Build a Private RAG Chat Over Your Documents - No Backend Required
A complete tutorial for building a retrieval-augmented generation pipeline that runs entirely in the browser. Load PDFs, chunk text, generate embeddings with BGE-small, store vectors in IndexedDB, and answer questions with a local LLM - all without a server, API key, or any data leaving the device.
RAG - retrieval-augmented generation - is one of the most useful patterns in applied AI. Feed a language model the right context from your documents, and it can answer domain-specific questions without hallucinating. The catch is that traditional RAG requires a backend: a vector database service, an embedding API, an LLM endpoint, and network calls that send your private documents to third-party servers.
What if the entire pipeline ran in the browser tab?
This post walks through building a complete, private RAG chat - from PDF ingestion to streaming LLM answers - using only client-side JavaScript. No server, no API keys, no data ever leaving the device. Every code example uses real LocalMode APIs pulled directly from the codebase.
Working demo
The PDF Search showcase app implements everything in this tutorial. Open it, drop a PDF, and start asking questions - entirely offline after the initial model download.
What You'll Build
┌─────────────────────────────────────────────────────────────────┐
│ Browser Tab │
│ │
│ ┌──────────┐ ┌──────────┐ ┌──────────┐ ┌────────────┐ │
│ │ PDF.js │──▶│ Chunker │──▶│ Embedding │──▶│ VectorDB │ │
│ │ (extract) │ │(recursive)│ │(BGE-small)│ │ (IndexedDB) │ │
│ └──────────┘ └──────────┘ └──────────┘ └─────┬──────┘ │
│ │ │
│ ┌────────────────┘ │
│ ▼ │
│ ┌──────────┐ ┌──────────┐ ┌──────────┐ │
│ │ Streaming │◀──│ Prompt │◀──│ Semantic │ │
│ │ LLM │ │ Assembly │ │ Search │ │
│ └──────────┘ └──────────┘ └──────────┘ │
│ │
│ Models: BGE-small-en-v1.5 (33M params, ~33MB quantized) │
│ Llama 3.2 1B or Qwen 3 1.7B (712MB-1.1GB) │
└─────────────────────────────────────────────────────────────────┘The pipeline has six stages:
- Extract - Pull text from a PDF using PDF.js
- Chunk - Split text into overlapping segments with
chunk() - Embed - Generate 384-dimensional vectors with
embedMany() - Store - Index vectors in an HNSW graph backed by IndexedDB
- Search - Find relevant chunks with
semanticSearch() - Generate - Stream an answer from a local LLM with
streamText()
Every stage runs in the same browser process. Let's build each one.
Step 1: Extract Text from a PDF
LocalMode's @localmode/pdfjs package wraps Mozilla's PDF.js to extract text from any PDF file - password-protected documents included.

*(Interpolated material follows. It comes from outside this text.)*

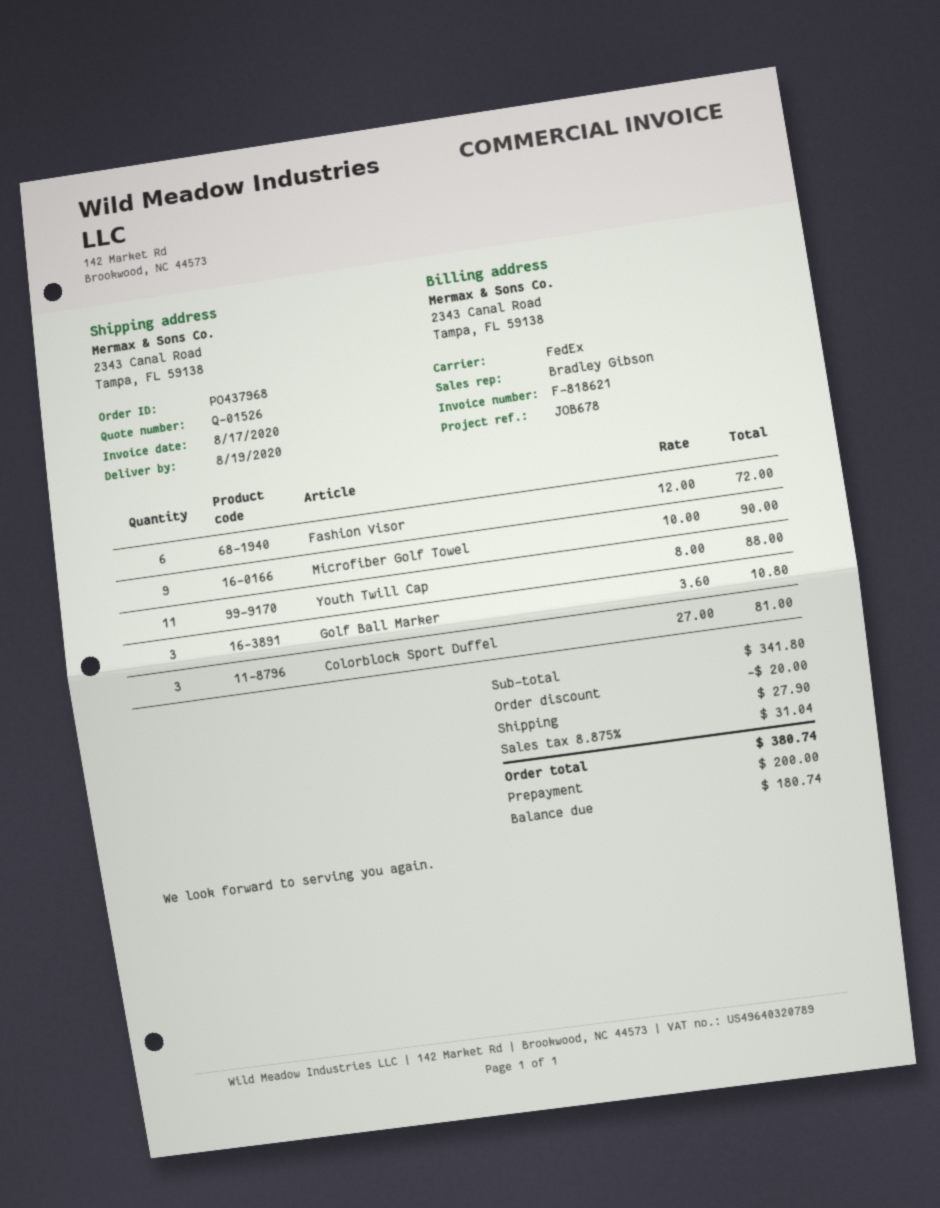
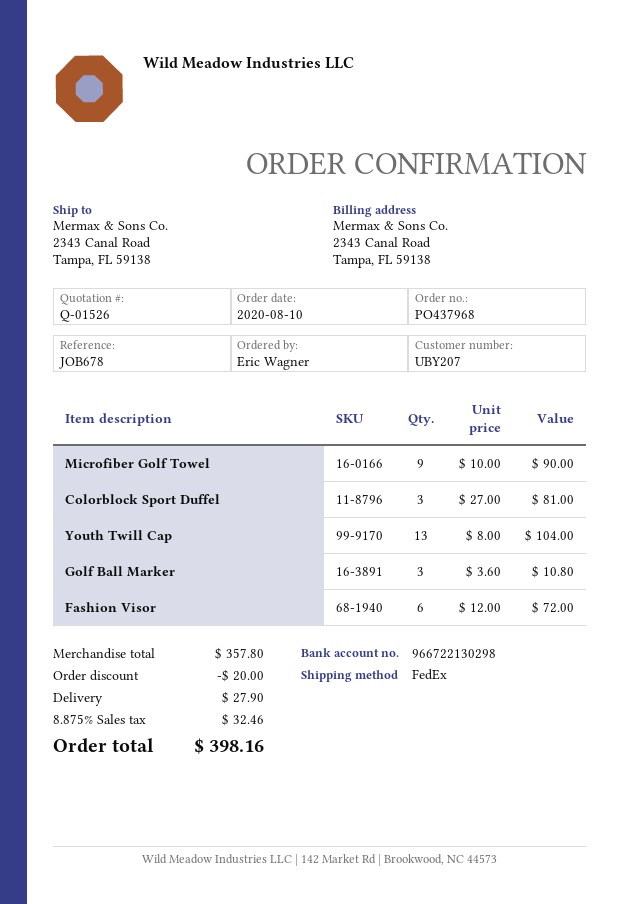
Youth Twill Cap: 11 x 8.00 = 88.00 -> 13 x 8.00 = 104.00
subtotal: 341.80 -> 357.80
tax: 8.875% = 31.04 -> 8.875% = 32.46
total: 380.74 -> 398.16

import { extractPDFText } from '@localmode/pdfjs';
// Accept a File from an <input type="file">
async function loadPDF(file: File) {
const arrayBuffer = await file.arrayBuffer();
const result = await extractPDFText(arrayBuffer, {
includePageNumbers: true,
});
console.log(`Extracted ${result.pageCount} pages, ${result.text.length} characters`);
return result;
}extractPDFText returns the full text, an array of per-page content, and PDF metadata (title, author, creation date). For large documents you can limit extraction with maxPages and cancel with an AbortSignal.
Step 2: Chunk the Text
Raw PDF text is too long to embed in one pass. Chunking splits it into overlapping segments that each fit within the embedding model's 512-token context window.
import { chunk } from '@localmode/core';
const chunks = chunk(result.text, {
strategy: 'recursive',
size: 512,
overlap: 50,
});
console.log(`Created ${chunks.length} chunks`);
// Each chunk: { text, start, end, index }The recursive strategy splits on paragraph breaks first, then sentences, then words - preserving natural boundaries. LocalMode also provides markdown, code, sentence, and semantic strategies. The semantic chunker uses embedding similarity to detect topic boundaries, producing higher-quality chunks at the cost of an extra embedding pass.
Choosing a chunk size
For BGE-small-en-v1.5 (512-token context), a chunk size of 400-512 characters works well. Overlap of 50 characters ensures context is not lost at boundaries. The PDF Search demo defaults to 512 with 50 overlap.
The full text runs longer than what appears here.